* Task objective: Only a number is wanted here: how many lines in the records below contain the string "which".

BEGIN Task inputs

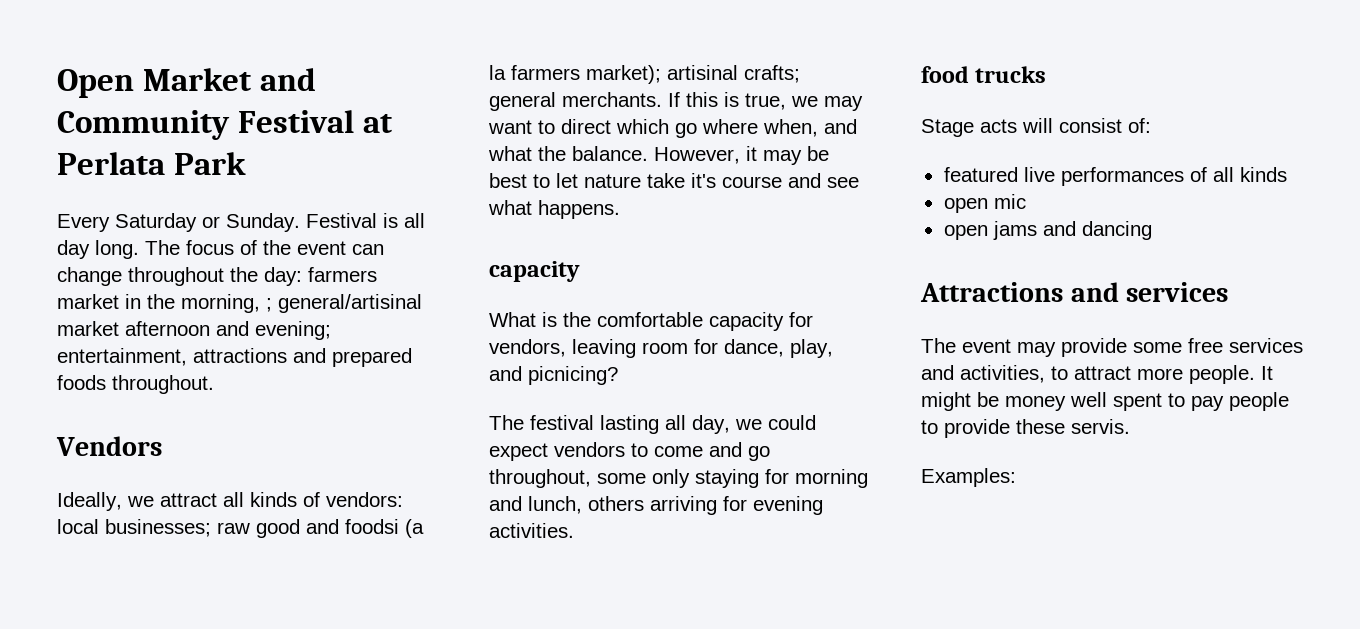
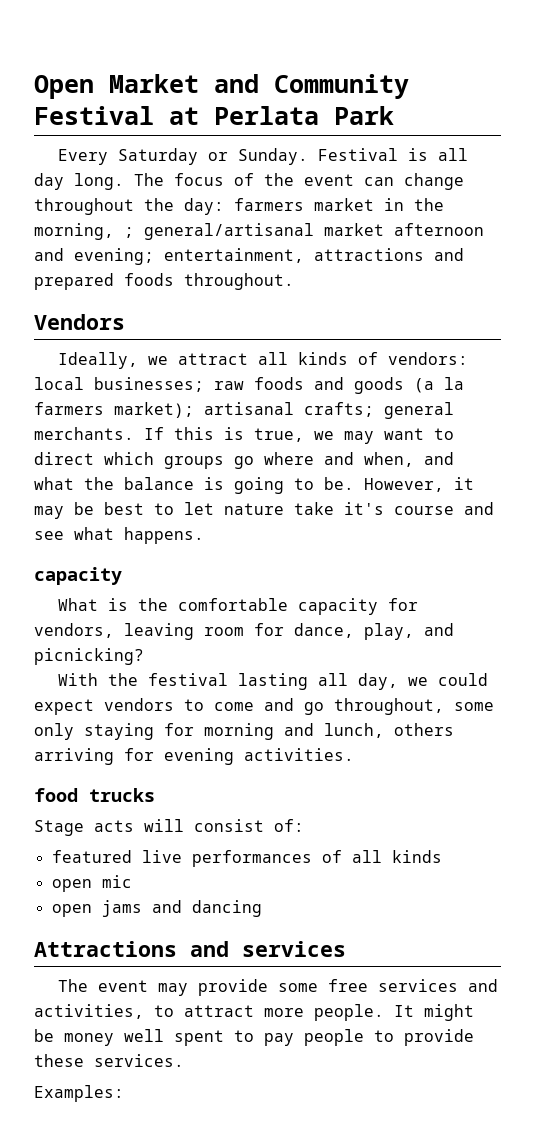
- The focus of the event can change throughout the day: farmers market in the morning, ; general/artisinal market afternoon and evening; entertainment, attractions and prepared foods throughout.
+ The focus of the event can change throughout the day: farmers market in the morning, ; general/artisanal market afternoon and evening; entertainment, attractions and prepared foods throughout.
- Ideally, we attract all kinds of vendors: local businesses; raw good and foodsi (a la farmers market); artisinal crafts; general merchants.
+ Ideally, we attract all kinds of vendors: local businesses; raw foods and goods (a la farmers market); artisanal crafts; general merchants.
- If this is true, we may want to direct which go where when, and what the balance.
+ If this is true, we may want to direct which groups go where and when, and what the balance is going to be.
- What is the comfortable capacity for vendors, leaving room for dance, play, and picnicing?
- The festival lasting all day, we could expect vendors to come and go throughout, some only staying for morning and lunch, others arriving for evening activities.
+ What is the comfortable capacity for vendors, leaving room for dance, play, and picnicking?
+ With the festival lasting all day, we could expect vendors to come and go throughout, some only staying for morning and lunch, others arriving for evening activities.
- It might be money well spent to pay people to provide these servis.
+ It might be money well spent to pay people to provide these services.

END Task inputs

* Reply: 2